## Your task
Look below for the line holding "align-items: flex-end ->" and the line holding "margin-left: 20px ->". Transcribe exactly those lines and all lines between them, nothing more.

## Records for processing
--- --- ---

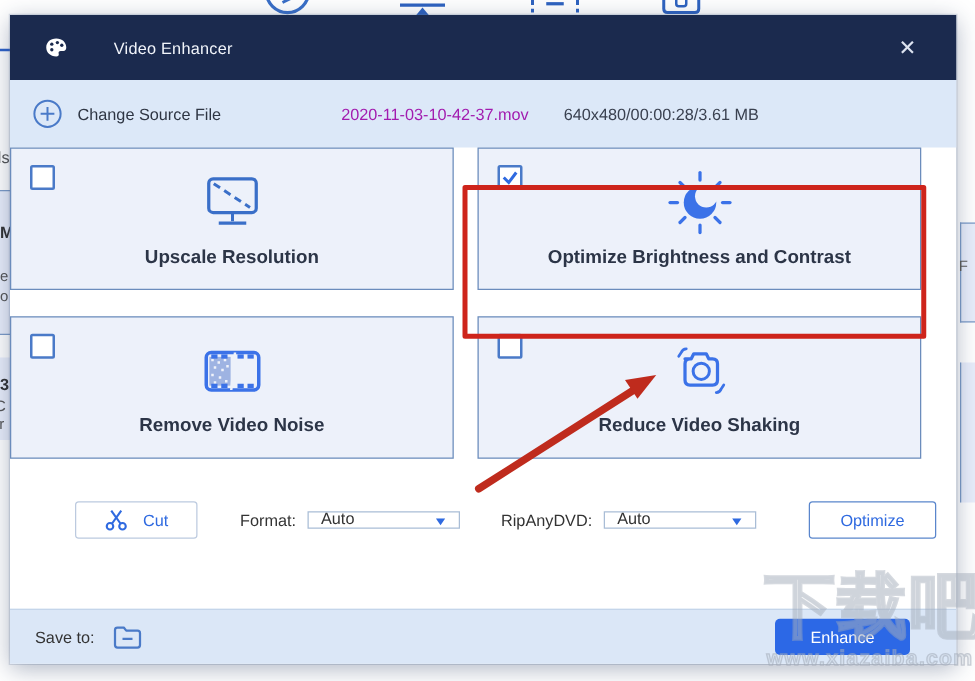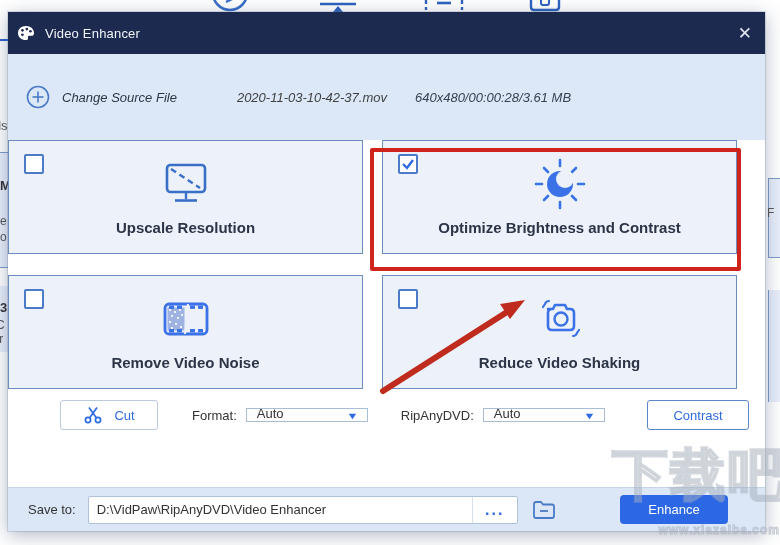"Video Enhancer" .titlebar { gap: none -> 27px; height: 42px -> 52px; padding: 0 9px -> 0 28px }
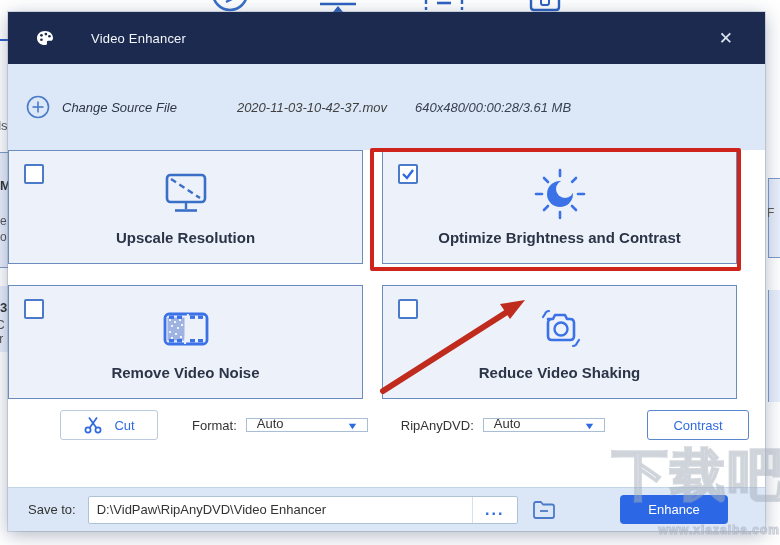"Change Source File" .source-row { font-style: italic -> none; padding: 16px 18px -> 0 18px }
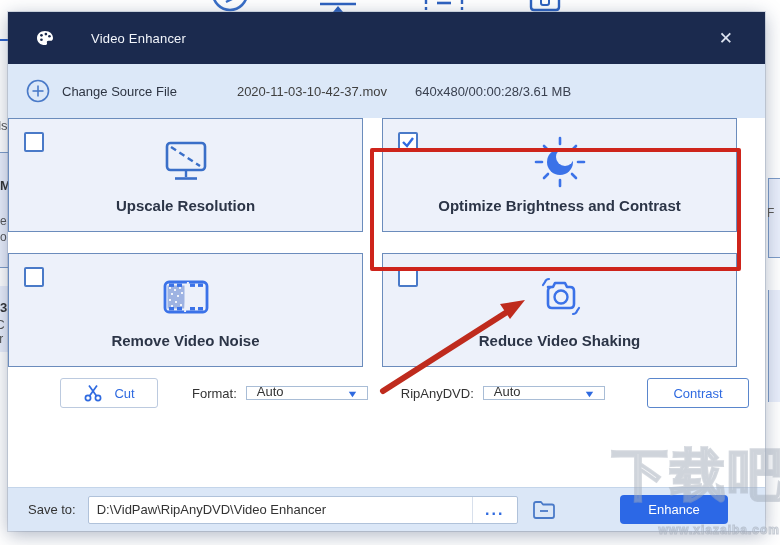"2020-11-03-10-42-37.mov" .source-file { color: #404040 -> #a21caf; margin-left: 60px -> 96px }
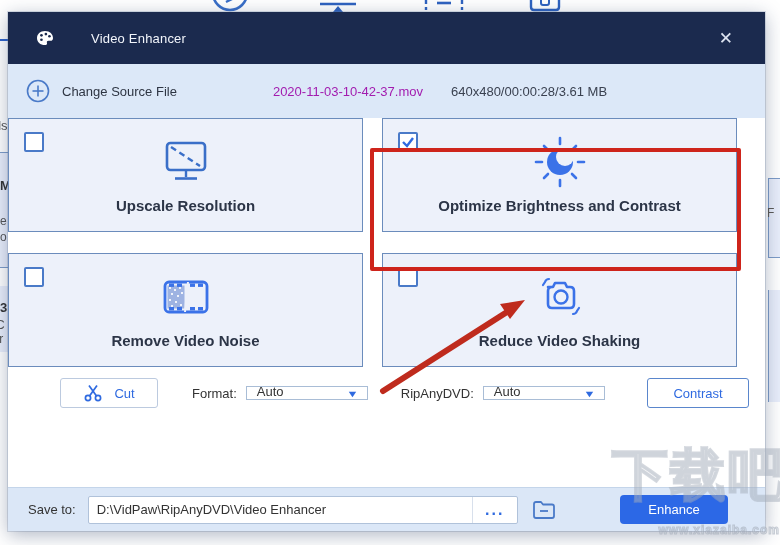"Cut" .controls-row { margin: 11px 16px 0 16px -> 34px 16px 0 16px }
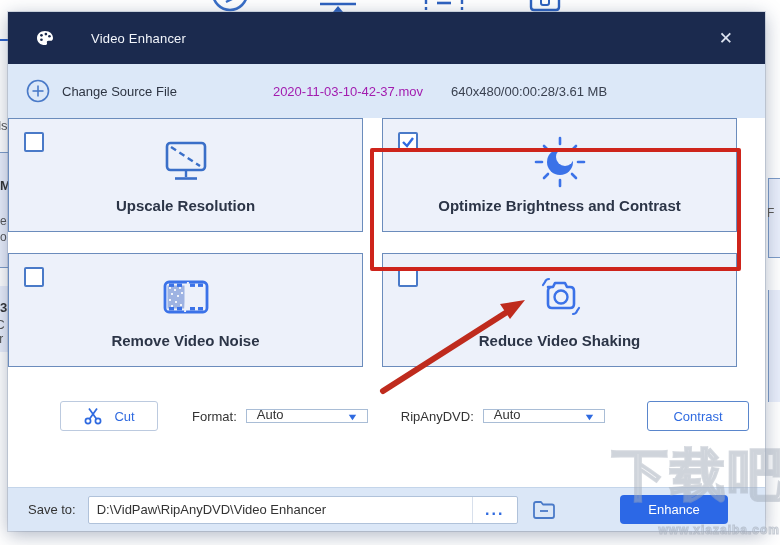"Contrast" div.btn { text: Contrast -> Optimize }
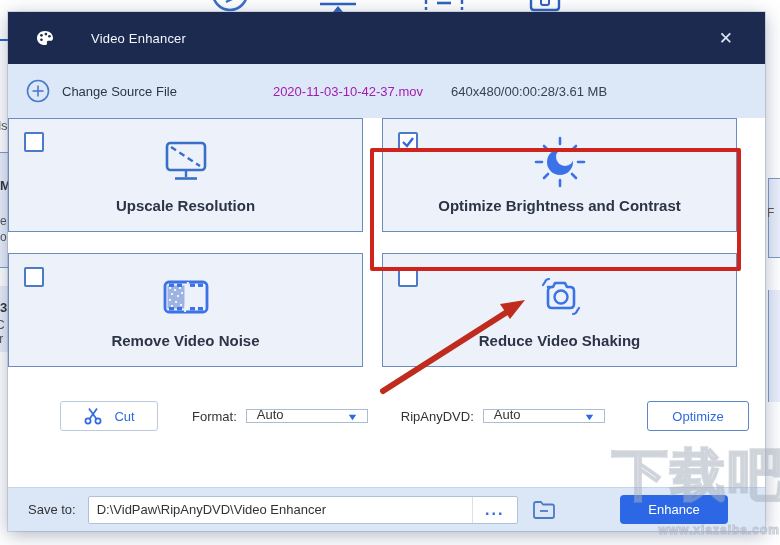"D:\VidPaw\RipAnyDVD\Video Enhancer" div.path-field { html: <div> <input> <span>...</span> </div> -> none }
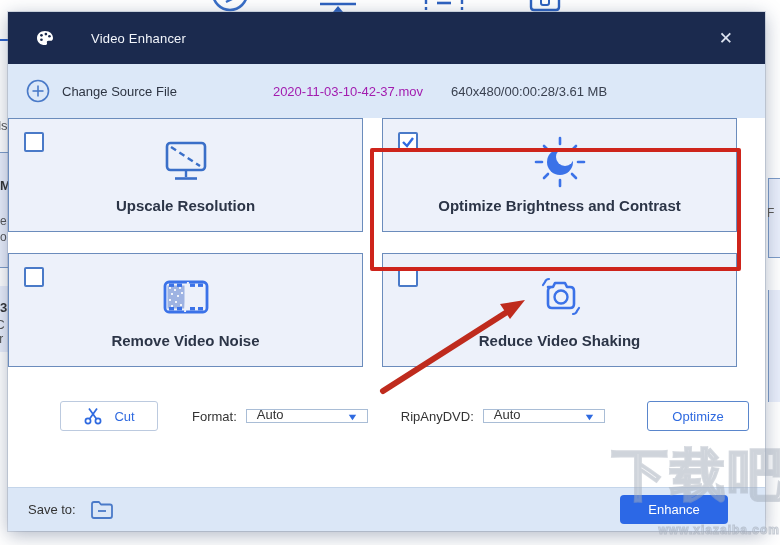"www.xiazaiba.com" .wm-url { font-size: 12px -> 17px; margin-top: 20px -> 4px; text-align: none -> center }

--- --- ---

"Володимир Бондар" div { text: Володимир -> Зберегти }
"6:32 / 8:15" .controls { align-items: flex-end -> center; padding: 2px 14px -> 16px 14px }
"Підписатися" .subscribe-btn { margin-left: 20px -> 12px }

--- --- ---

## Task solution
"6:32 / 8:15" .controls { align-items: flex-end -> center; padding: 2px 14px -> 16px 14px }
"Підписатися" .subscribe-btn { margin-left: 20px -> 12px }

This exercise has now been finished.